**WHAT YOU ARE ASKED TO DO:**
Write out the records once more, exactly, and keep any image out.

**INFORMATION SHOWN:**
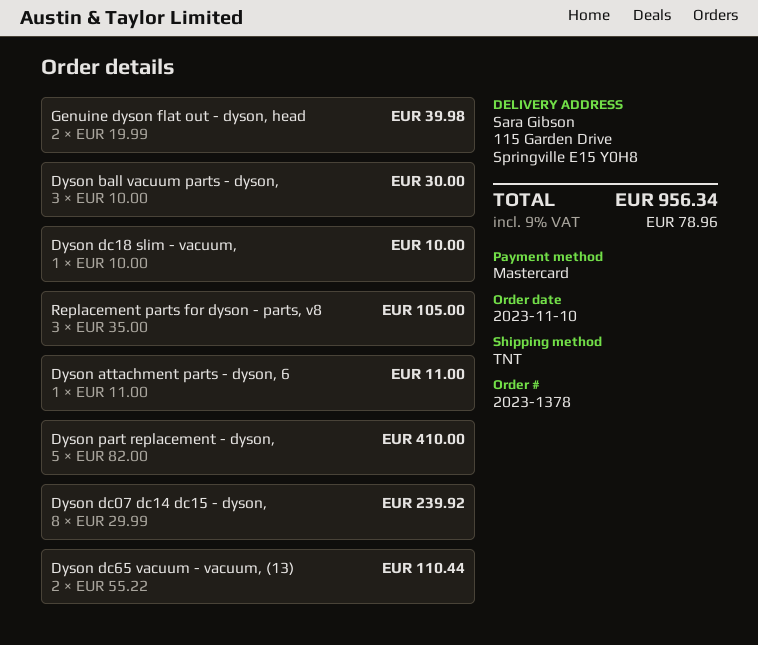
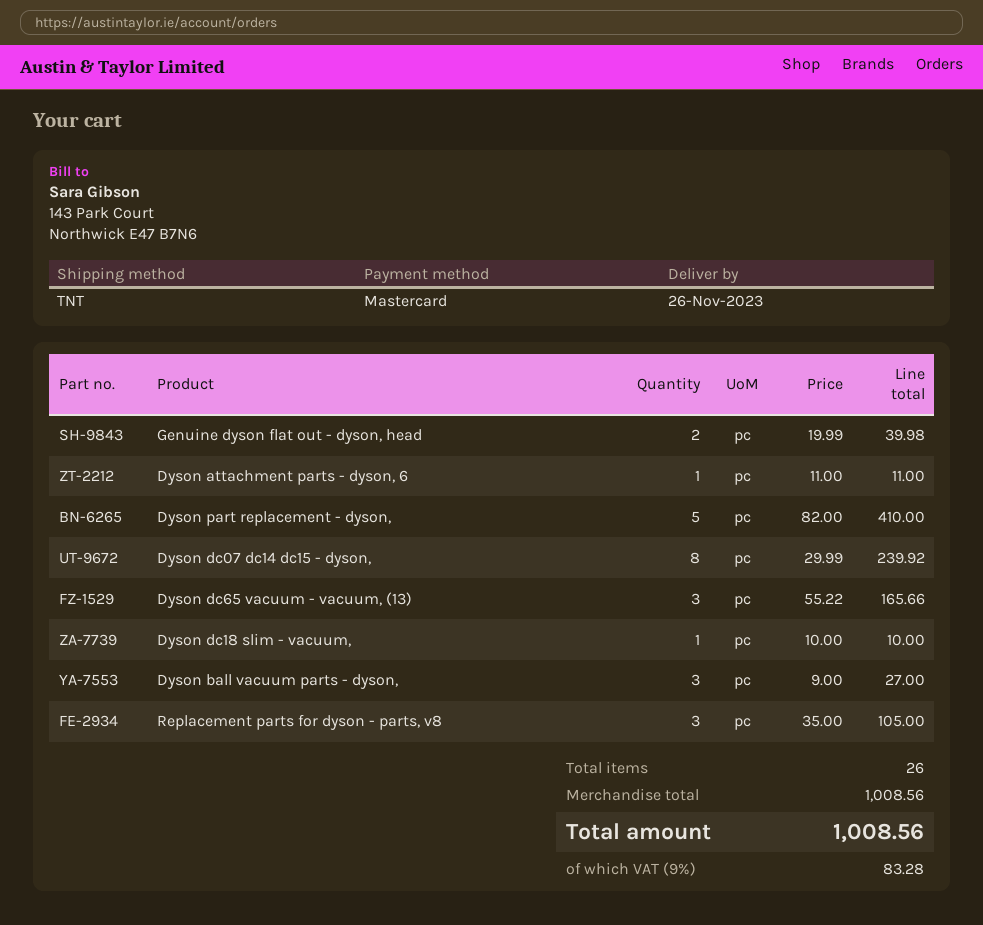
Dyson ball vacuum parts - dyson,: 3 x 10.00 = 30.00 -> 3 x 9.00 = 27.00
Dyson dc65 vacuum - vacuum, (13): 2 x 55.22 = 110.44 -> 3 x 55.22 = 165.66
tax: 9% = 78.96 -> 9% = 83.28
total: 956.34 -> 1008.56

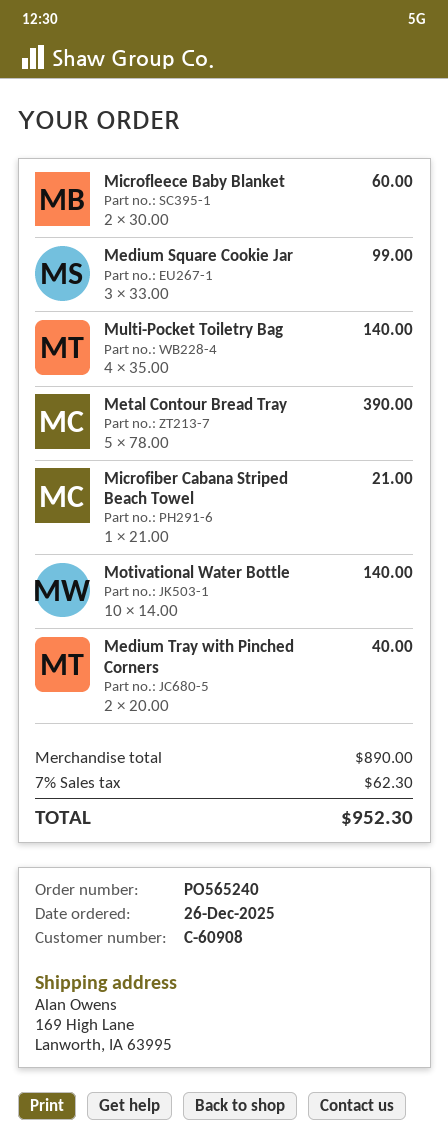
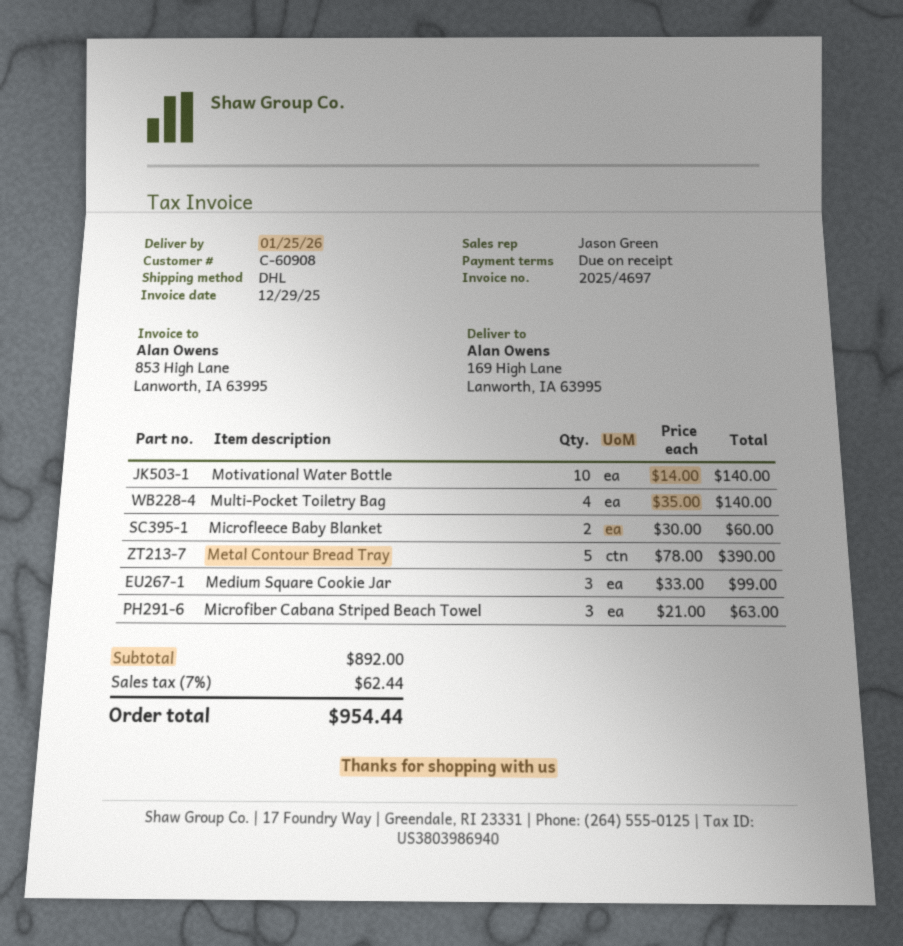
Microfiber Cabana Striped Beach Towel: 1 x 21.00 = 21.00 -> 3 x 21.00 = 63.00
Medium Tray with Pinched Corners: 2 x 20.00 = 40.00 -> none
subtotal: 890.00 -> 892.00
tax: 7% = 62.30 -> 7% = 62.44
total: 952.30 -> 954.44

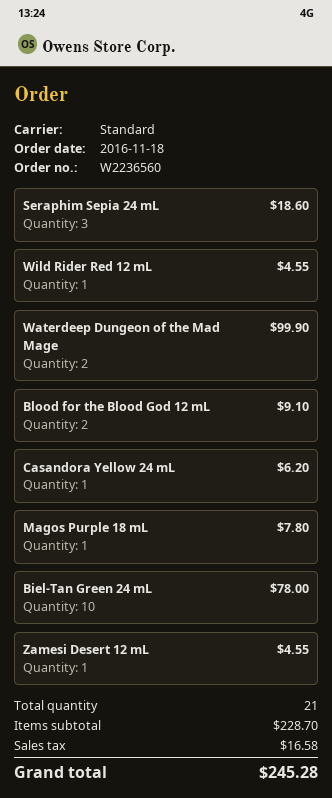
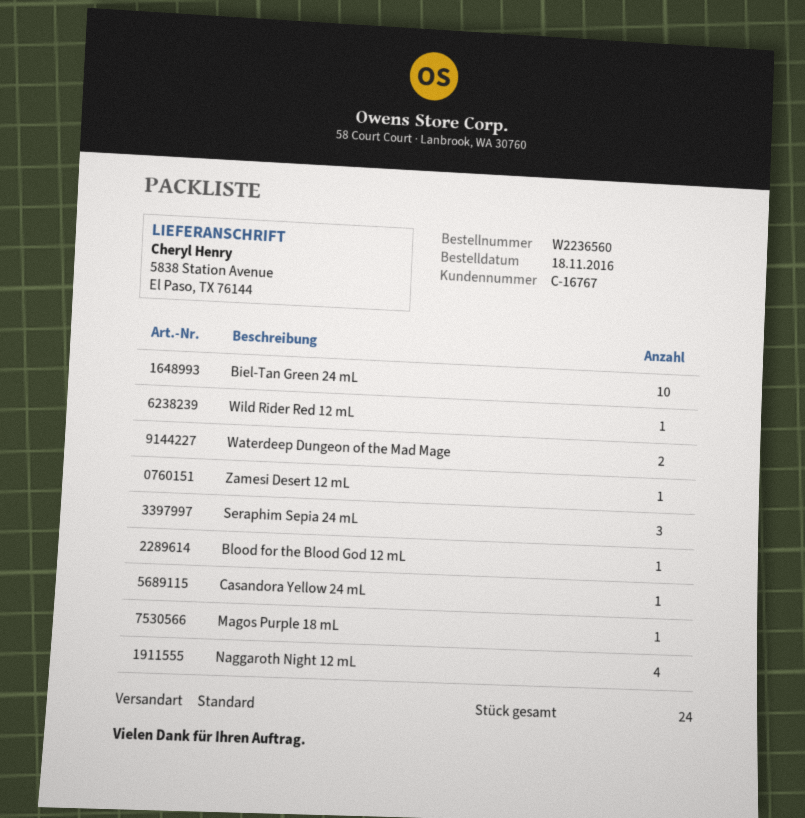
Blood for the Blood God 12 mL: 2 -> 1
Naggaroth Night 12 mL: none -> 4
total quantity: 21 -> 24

**RESULT:**
Dyson ball vacuum parts - dyson,: 3 x 10.00 = 30.00 -> 3 x 9.00 = 27.00
Dyson dc65 vacuum - vacuum, (13): 2 x 55.22 = 110.44 -> 3 x 55.22 = 165.66
tax: 9% = 78.96 -> 9% = 83.28
total: 956.34 -> 1008.56

Microfiber Cabana Striped Beach Towel: 1 x 21.00 = 21.00 -> 3 x 21.00 = 63.00
Medium Tray with Pinched Corners: 2 x 20.00 = 40.00 -> none
subtotal: 890.00 -> 892.00
tax: 7% = 62.30 -> 7% = 62.44
total: 952.30 -> 954.44

Blood for the Blood God 12 mL: 2 -> 1
Naggaroth Night 12 mL: none -> 4
total quantity: 21 -> 24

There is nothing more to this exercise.